== PROBLEM ==
Could you restate the data word for word and drop the pictures?

DATA FOR ANALYSIS section start

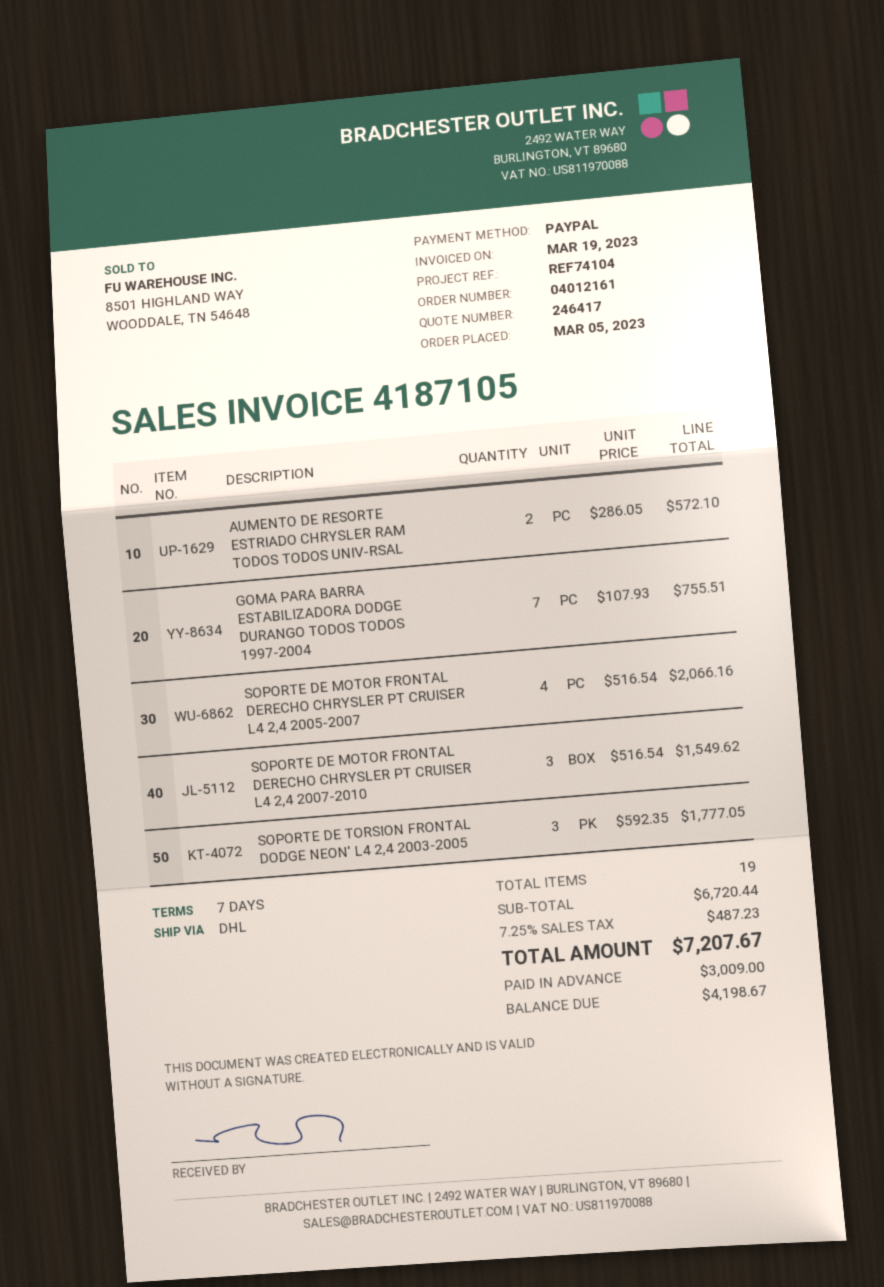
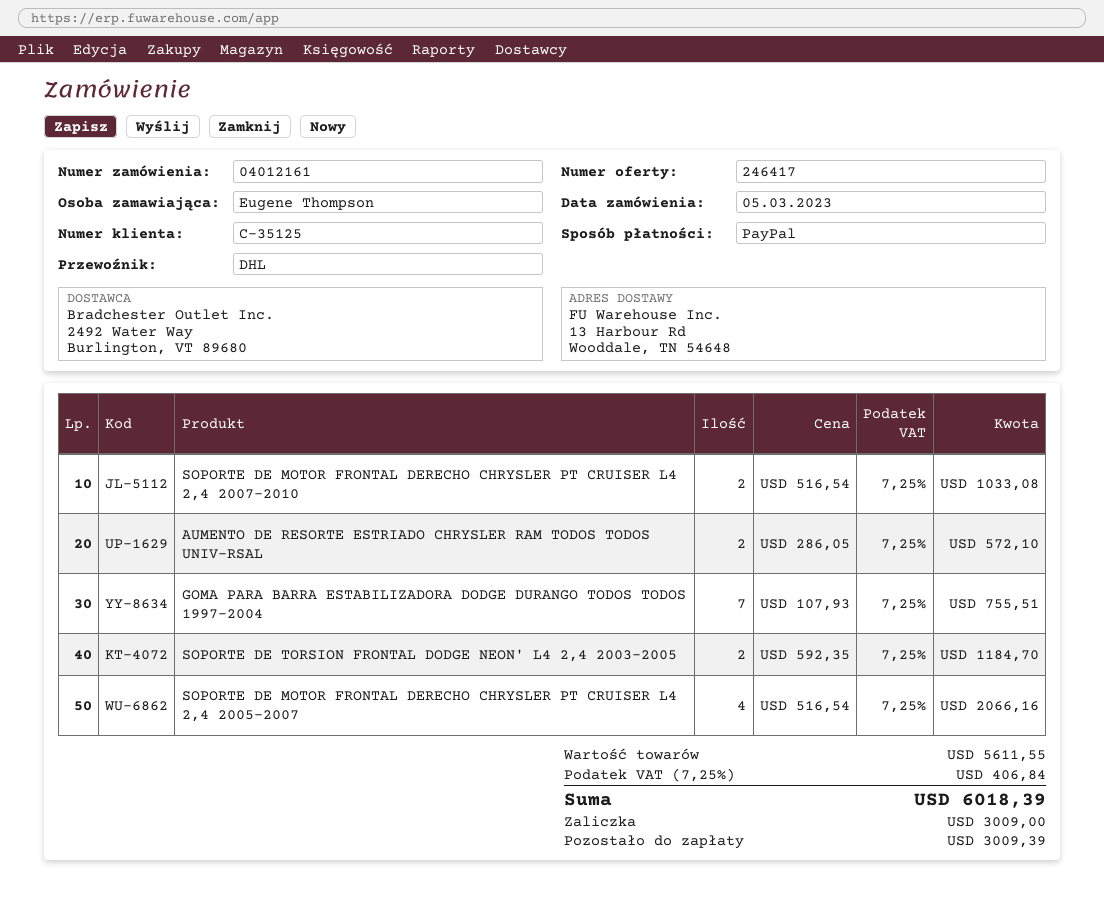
SOPORTE DE MOTOR FRONTAL DERECHO CHRYSLER PT CRUISER L4 2,4 2007-2010: 3 x 516.54 = 1549.62 -> 2 x 516.54 = 1033.08
SOPORTE DE TORSION FRONTAL DODGE NEON' L4 2,4 2003-2005: 3 x 592.35 = 1777.05 -> 2 x 592.35 = 1184.70
subtotal: 6720.44 -> 5611.55
tax: 7.25% = 487.23 -> 7.25% = 406.84
total: 7207.67 -> 6018.39
balance: 4198.67 -> 3009.39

DATA FOR ANALYSIS section end

== TASK SOLUTION ==
SOPORTE DE MOTOR FRONTAL DERECHO CHRYSLER PT CRUISER L4 2,4 2007-2010: 3 x 516.54 = 1549.62 -> 2 x 516.54 = 1033.08
SOPORTE DE TORSION FRONTAL DODGE NEON' L4 2,4 2003-2005: 3 x 592.35 = 1777.05 -> 2 x 592.35 = 1184.70
subtotal: 6720.44 -> 5611.55
tax: 7.25% = 487.23 -> 7.25% = 406.84
total: 7207.67 -> 6018.39
balance: 4198.67 -> 3009.39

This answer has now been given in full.